The word “Sunday” is not mentioned in the Bible, but the phrase “first day” is mentioned only eight times. If the day of worship was changed from the seventh day to the first by Bible authority, then we must find that authority in one of these eight texts:
“And very early in the morning the first day of the week, they came unto the sepulchre at the rising of the sun” (Mark 16:2).
“Now upon the first day of the week, very early in the morning, they came unto the sepulchre, bringing the spices which they had prepared, and certain others with them” (Luke 24:1).
“The first day of the week cometh Mary Magdalene early, when it was yet dark, unto the sepulchre, and seeth the stone taken away from the sepulcher” (John 20:1).
“Then the same day at evening, being the first day of the week, when the doors were shut where the disciples were assembled for fear of the Jews, came Jesus and stood in the midst, and saith unto them, Peace be unto you” (John 20:19).
“And upon the first day of the week, when the disciples came together to break bread, Paul preached unto them, ready to depart on the morrow; and continued his speech until midnight” (Acts 20:7).
“Upon the first day of the week let every one of you lay by him in store, as God hath prospered him, that there be no gatherings when I come” (1 Corinthians 16:2).

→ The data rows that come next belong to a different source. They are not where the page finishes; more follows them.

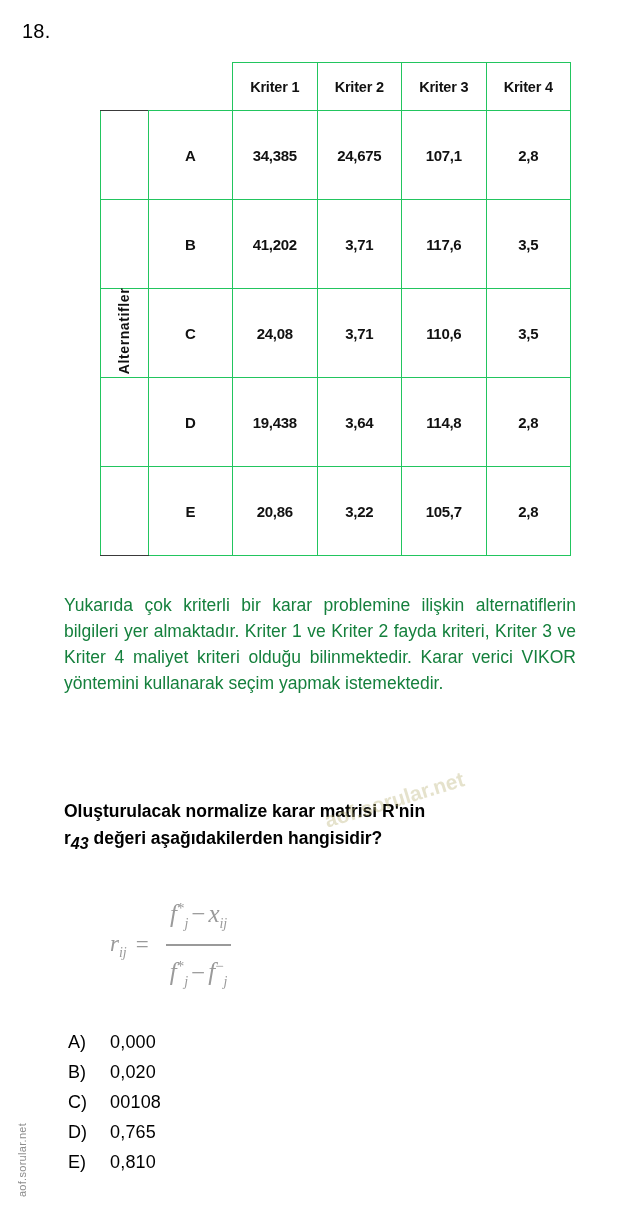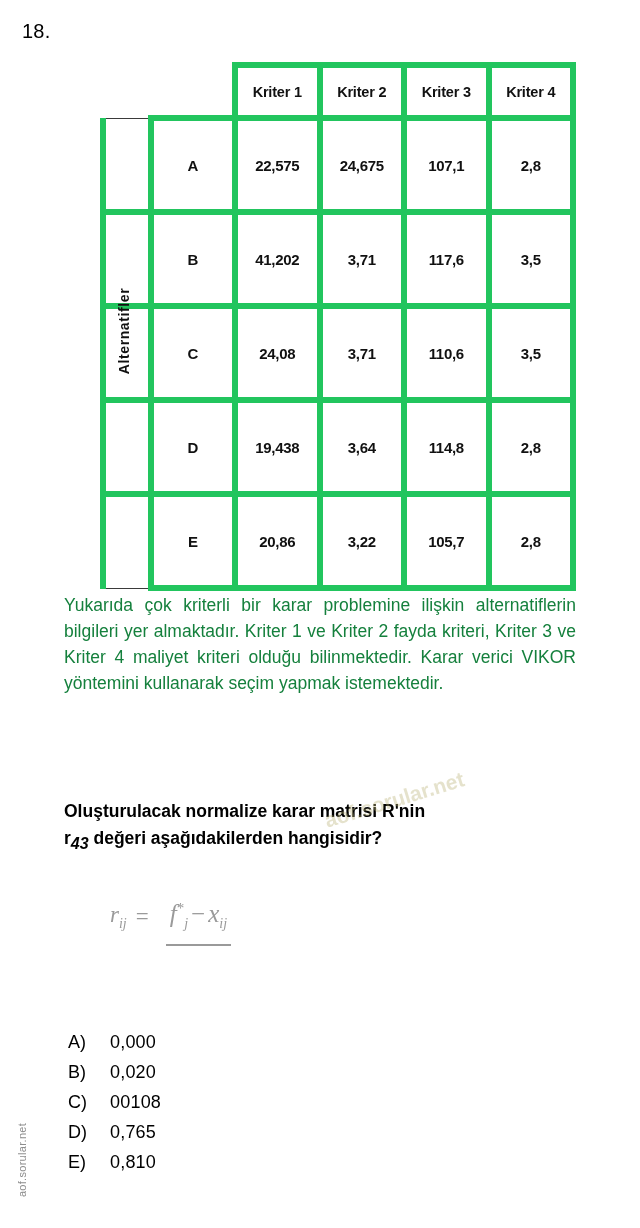"Kriter 1" table.matrix td, table.matrix th { border: 6px solid #22c55e -> 1px solid #22c55e }
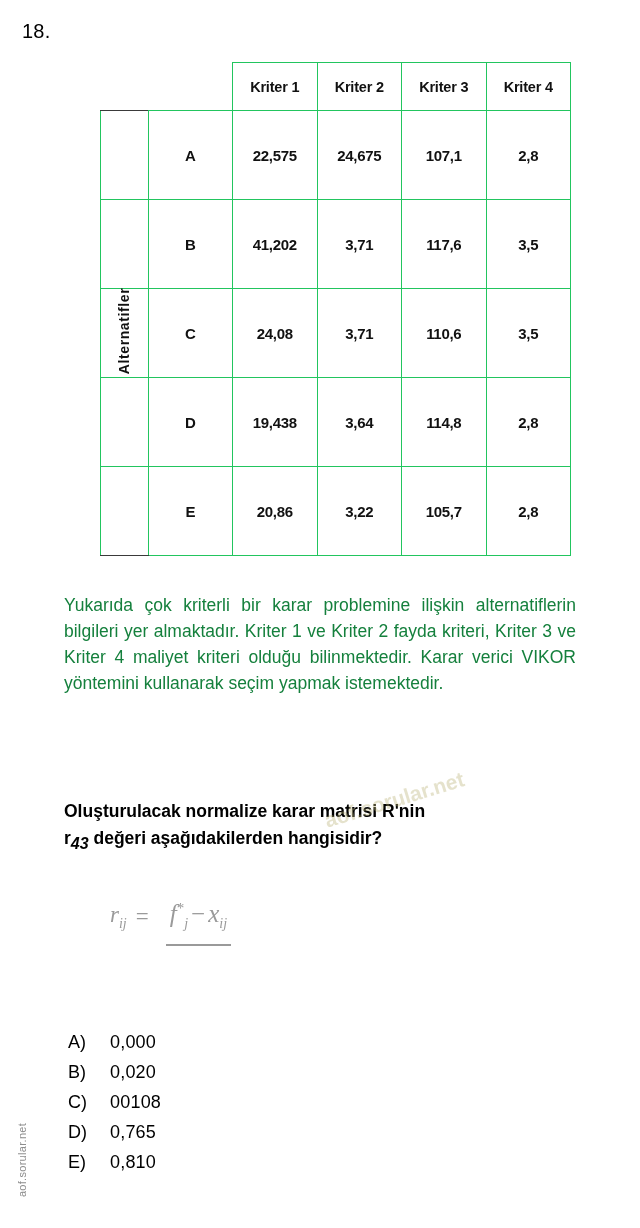"22,575" td.val { text: 22,575 -> 34,385 }
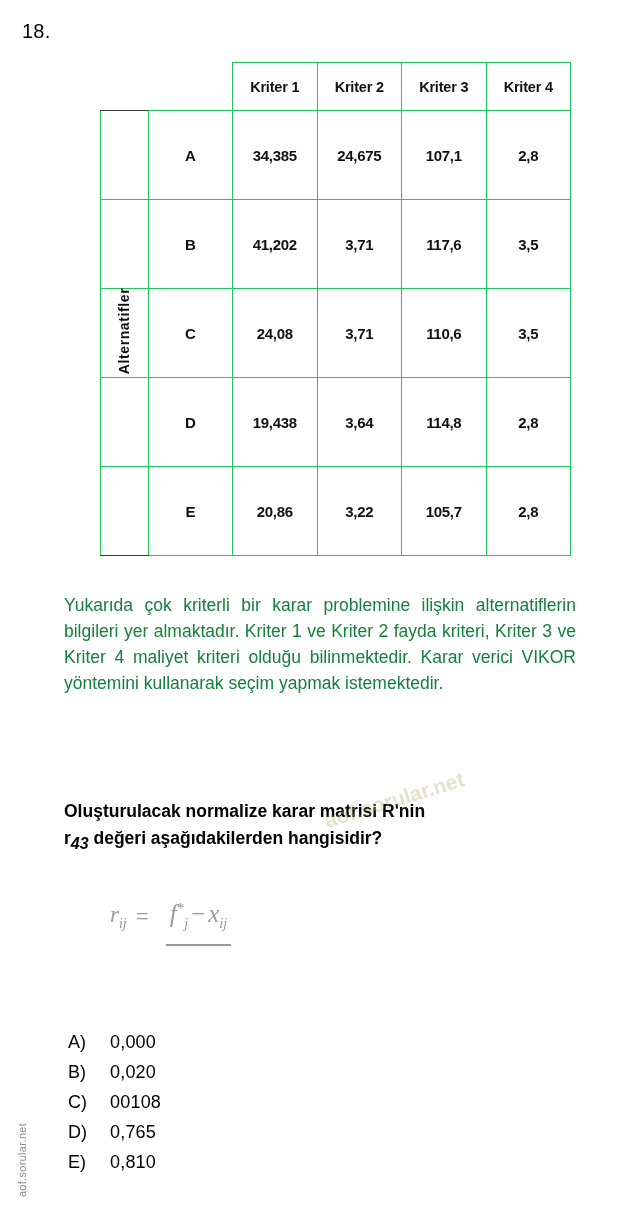"f*j−f−j" span.den { html: none -> <span><span>f</span><span>*</span><span>j</span><span>−</span><span>f</span><span>−</span><span>j</span></span> }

None of the above verses teach of “the first day of the week” as a holy day of rest or being sacred. In none of these verses can we find a single hint of Bible authority for Sunday observance! So, when did the change happen?
The change from the seventh day Sabbath to the first day of the week came about 300 years after Jesus’ resurrection, partly because of hatred against the Jews. This change has no scriptural support. Sunday-keeping is a tradition of men and is a clear violation to God’s law (Exodus 20:8-11; Genesis 2:2,3).